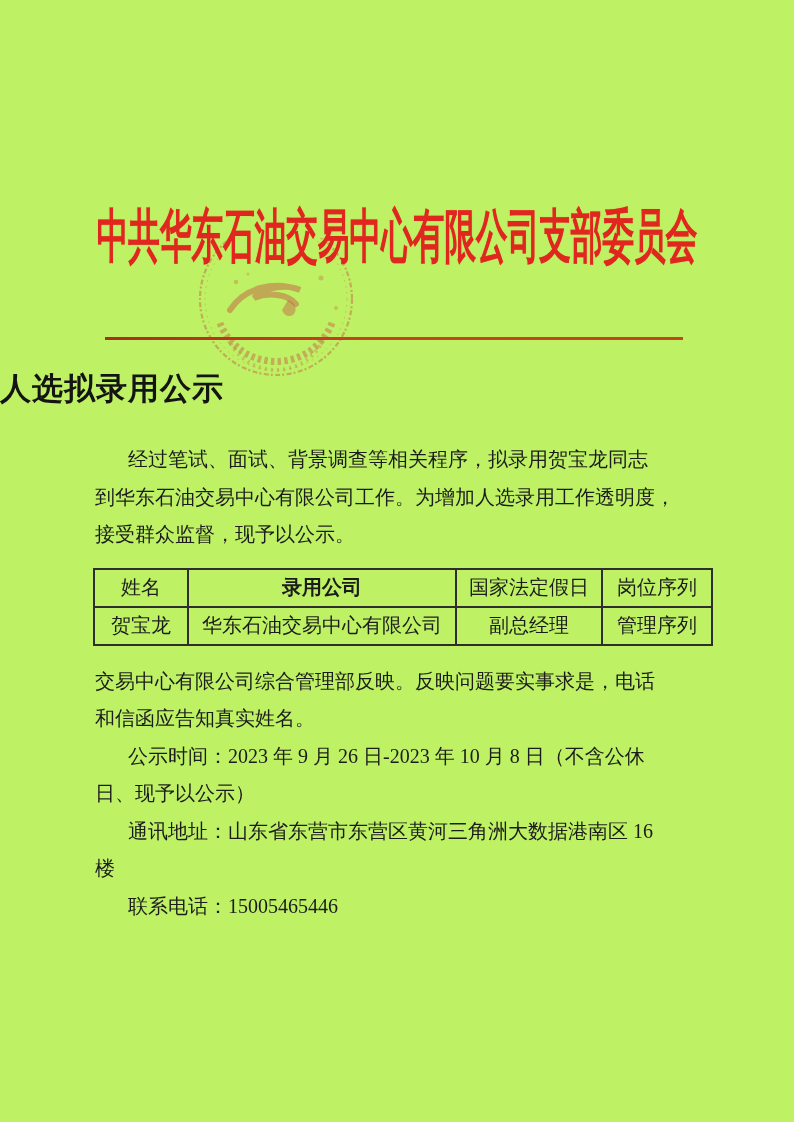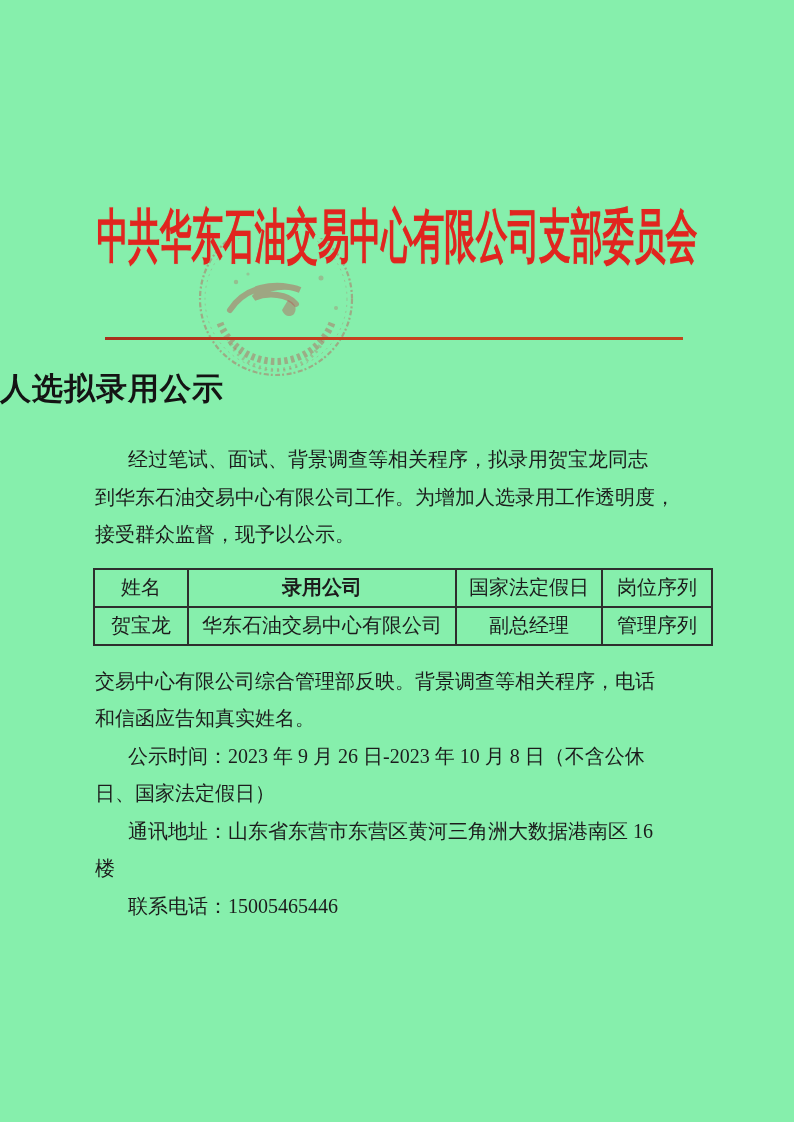--- a/index.html
+++ b/index.html
@@ -7,7 +7,7 @@
     position:relative;
     width:794px;height:1122px;
     margin:0 auto;
-    background:#86efac;
+    background:#bef264;
     overflow:hidden;
     font-family:"Liberation Serif","DejaVu Serif",serif;
     color:#1c1c1c;

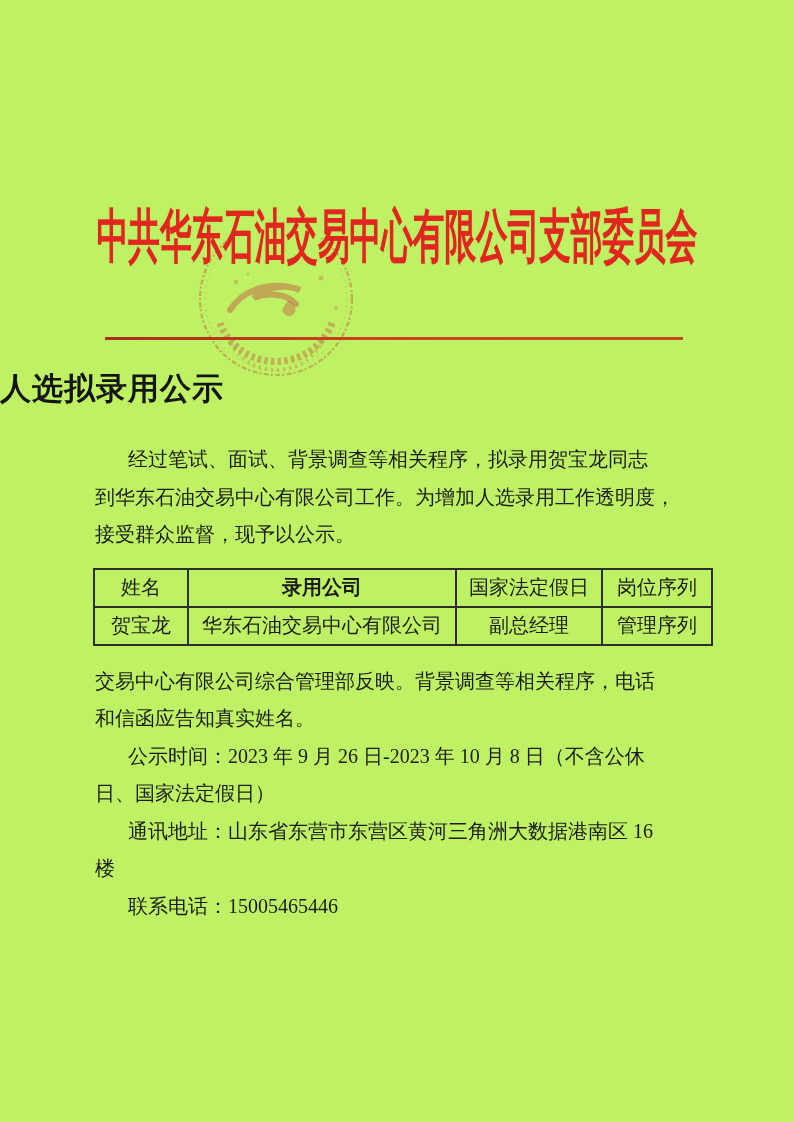--- a/index.html
+++ b/index.html
@@ -138,7 +138,7 @@
     </tbody>
       </table>
 
-    <div class="line">交易中心有限公司综合管理部反映。背景调查等相关程序，电话</div>
+    <div class="line">交易中心有限公司综合管理部反映。反映问题要实事求是，电话</div>
     <div class="line">和信函应告知真实姓名。</div>
 
     <div class="line indent">公示时间：2023 年 9 月 26 日-2023 年 10 月 8 日（不含公休</div>

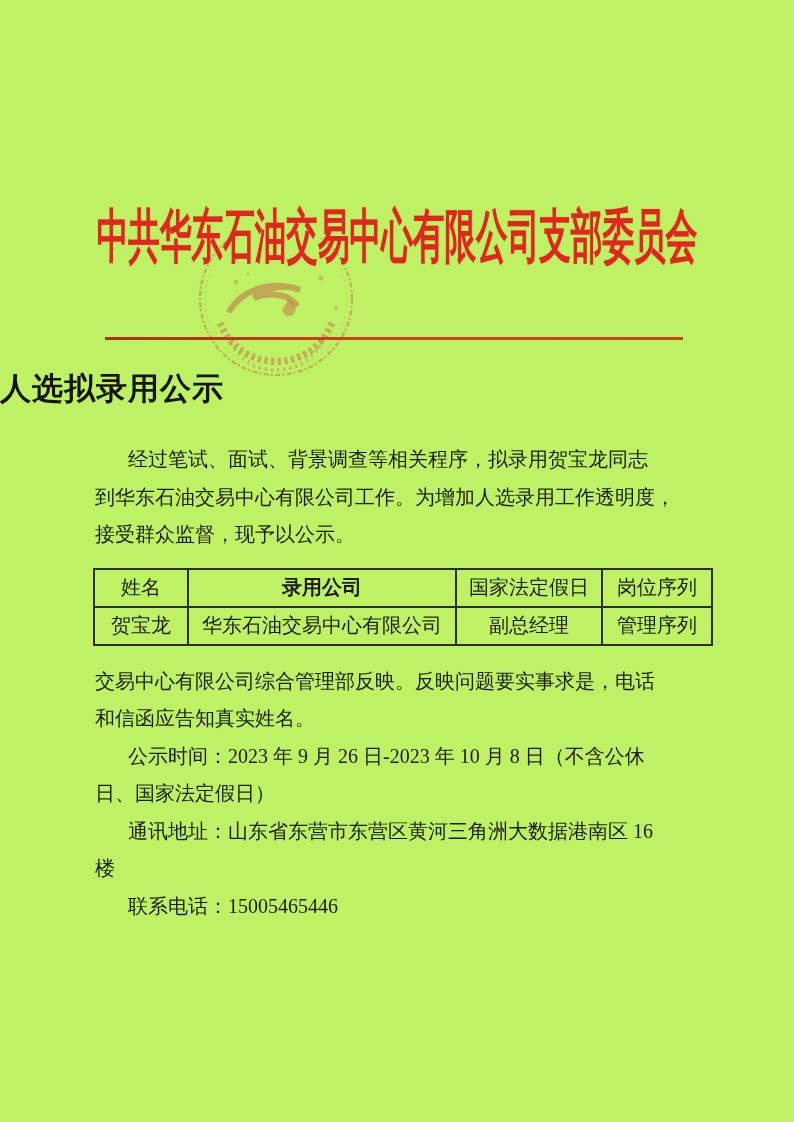--- a/index.html
+++ b/index.html
@@ -142,7 +142,7 @@
     <div class="line">和信函应告知真实姓名。</div>
 
     <div class="line indent">公示时间：2023 年 9 月 26 日-2023 年 10 月 8 日（不含公休</div>
-    <div class="line">日、国家法定假日）</div>
+    <div class="line">日、现予以公示）</div>
 
     <div class="line indent">通讯地址：山东省东营市东营区黄河三角洲大数据港南区 16</div>
     <div class="line">楼</div>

----------------

→ WHAT THE EXERCISE ASKS: Which lines above include "background"? Show each of them by copying it.

→ RESPONSE FOR THIS EXERCISE:
-    background:#86efac;
+    background:#bef264;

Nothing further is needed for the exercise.